The GNPAs will improve further in FY24 to a decadal low of 4 per cent, the report by Crisil Ratings said.
However, it said that all is not well on the dud asset front, and banking system's exposures to the Micro, Small and Medium Enterprises (MSME) sector is a worry.
Gross NPA in the MSME segment, which suffered the most during Covid pandemic, may rise to 10-11 per cent by March 2024 from 9.3 per cent as on March 31, 2022, the agency said.
"While relief measures did help contain asset quality deterioration last fiscal, the segment saw the most restructuring at 6 per cent compared with 2 per cent for the overall banking sector.
About a fourth of these accounts could potentially slip into NPAs," it explained. Unlike MSMEs, large corporates have been doing good as a borrower segment, it said.
The large corporate segment will witness the biggest improvement with the gross NPAs set to fall below 2 per cent next fiscal from a peak of 16 per cent as on March 31, 2018, the agency said.
A study of large exposures of banks, constituting more than half of corporate advances, shows the share of high-safety exposures has increased to 77 per cent as on March 2022 from 59 per cent in March 2017, while exposure to sub-investment grade companies more than halved to 7 per cent versus 17 per cent, Crisil's deputy chief rating officer Krishnan Sitaraman said.
The agency said the asset quality improvement in the corporate segment follows a significant clean-up done of bank books in recent years, and strengthened risk management and underwriting and added that this has also led to increased preference for borrowers with better credit profile.
It added that deleveraging and strengthening of India Inc balance sheets also helped.

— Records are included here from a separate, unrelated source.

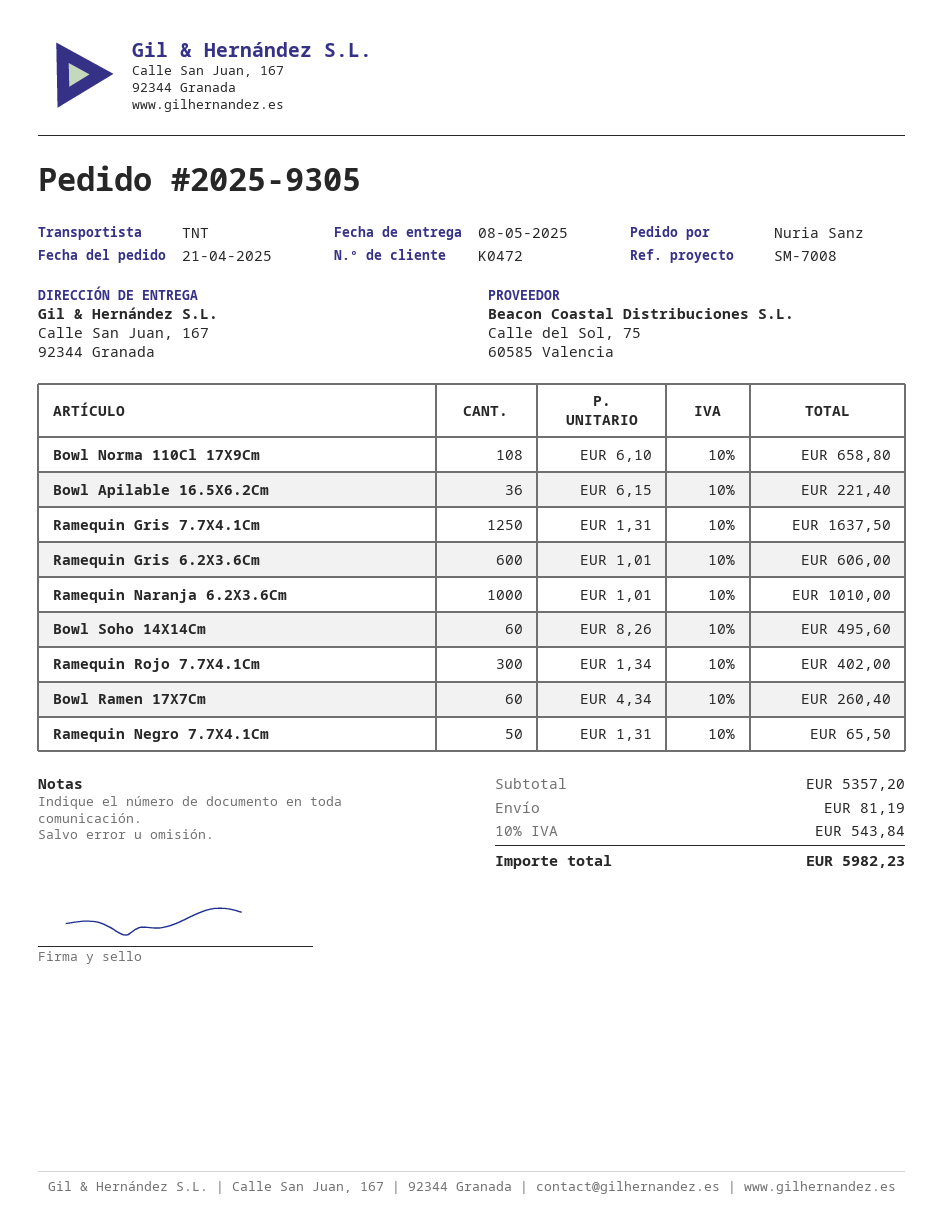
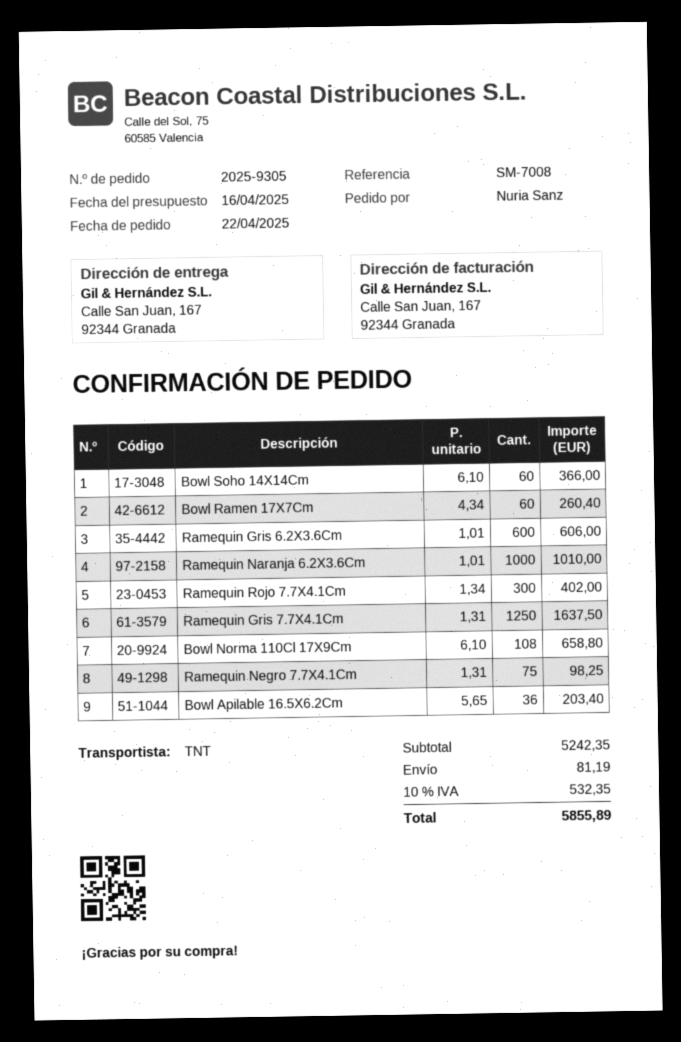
order date: 2025-04-21 -> 2025-04-22
Bowl Apilable 16.5X6.2Cm: 36 x 6.15 = 221.40 -> 36 x 5.65 = 203.40
Bowl Soho 14X14Cm: 60 x 8.26 = 495.60 -> 60 x 6.10 = 366.00
Ramequin Negro 7.7X4.1Cm: 50 x 1.31 = 65.50 -> 75 x 1.31 = 98.25
subtotal: 5357.20 -> 5242.35
tax: 10% = 543.84 -> 10% = 532.35
total: 5982.23 -> 5855.89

With much of the stress in the corporate loan book already recognised and better quality of incremental lending, restructuring for this segment was low at 1 per cent, covering only a few corporate groups.
Mechanisms such as the Insolvency and Bankruptcy Code have also supported recoveries and increased credit discipline among borrowers.
The asset quality of the banking sector will also benefit from the proposed sale of NPAs to the National Asset Reconstruction Company Ltd (NARCL), it added.